[Items from a data source]
..............................

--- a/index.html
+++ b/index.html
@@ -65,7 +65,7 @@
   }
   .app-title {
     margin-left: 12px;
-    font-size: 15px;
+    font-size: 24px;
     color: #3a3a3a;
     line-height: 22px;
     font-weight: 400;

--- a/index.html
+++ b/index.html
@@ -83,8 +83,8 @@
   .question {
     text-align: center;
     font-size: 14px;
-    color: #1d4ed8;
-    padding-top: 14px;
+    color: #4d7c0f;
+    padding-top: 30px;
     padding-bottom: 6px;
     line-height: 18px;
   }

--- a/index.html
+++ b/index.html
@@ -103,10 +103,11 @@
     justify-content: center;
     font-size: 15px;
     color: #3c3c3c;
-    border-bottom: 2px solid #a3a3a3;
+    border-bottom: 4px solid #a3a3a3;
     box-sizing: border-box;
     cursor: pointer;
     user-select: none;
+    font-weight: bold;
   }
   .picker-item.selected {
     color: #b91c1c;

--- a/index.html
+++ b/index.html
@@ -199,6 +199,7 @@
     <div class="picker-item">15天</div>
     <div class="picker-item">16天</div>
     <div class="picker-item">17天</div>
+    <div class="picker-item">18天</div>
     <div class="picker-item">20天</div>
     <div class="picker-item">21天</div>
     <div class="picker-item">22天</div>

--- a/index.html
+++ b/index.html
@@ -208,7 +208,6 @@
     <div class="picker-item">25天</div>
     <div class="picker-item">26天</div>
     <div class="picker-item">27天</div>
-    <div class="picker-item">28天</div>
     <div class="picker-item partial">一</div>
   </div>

..............................

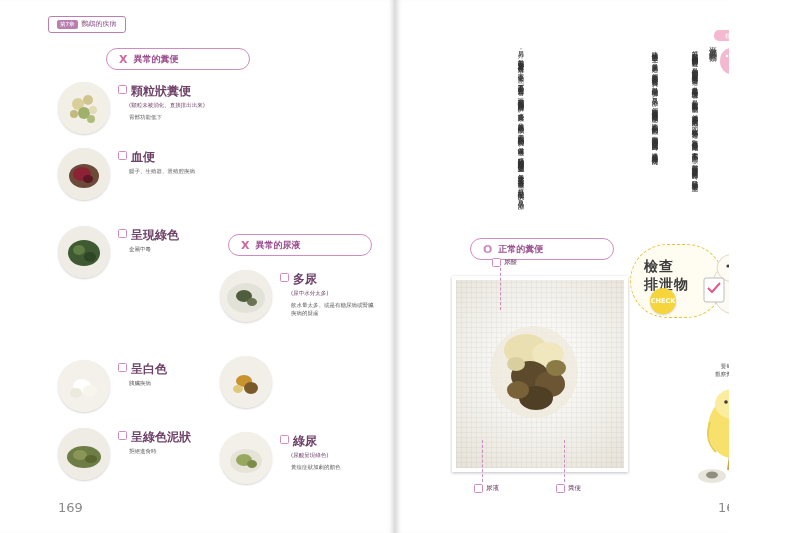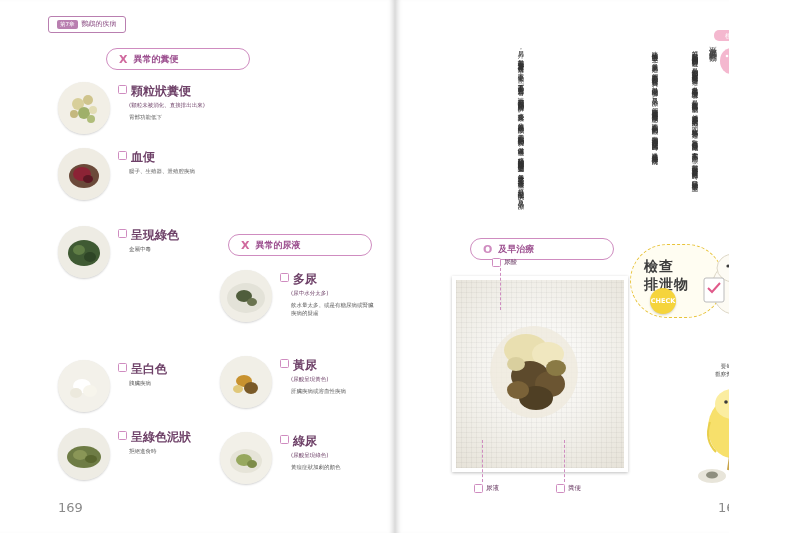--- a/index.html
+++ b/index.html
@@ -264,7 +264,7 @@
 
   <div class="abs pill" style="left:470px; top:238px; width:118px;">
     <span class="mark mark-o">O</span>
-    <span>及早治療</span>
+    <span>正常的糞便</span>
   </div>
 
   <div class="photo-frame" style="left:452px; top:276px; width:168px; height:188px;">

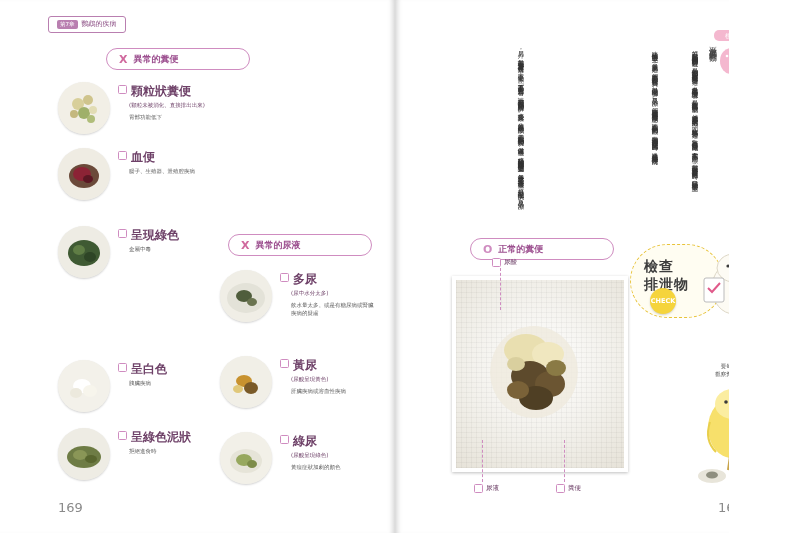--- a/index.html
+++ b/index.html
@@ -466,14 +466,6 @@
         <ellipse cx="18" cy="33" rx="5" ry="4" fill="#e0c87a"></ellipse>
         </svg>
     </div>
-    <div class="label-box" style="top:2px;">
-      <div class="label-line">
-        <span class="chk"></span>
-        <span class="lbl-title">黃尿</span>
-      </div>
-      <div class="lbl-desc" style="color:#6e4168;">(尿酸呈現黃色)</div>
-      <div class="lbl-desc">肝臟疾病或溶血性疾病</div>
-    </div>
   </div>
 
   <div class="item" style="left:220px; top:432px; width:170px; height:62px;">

..............................

* _Prompt_
Reply with nothing but a number: how many lines of the entries above contain the string "bottom"?

* _Result for this exercise_
3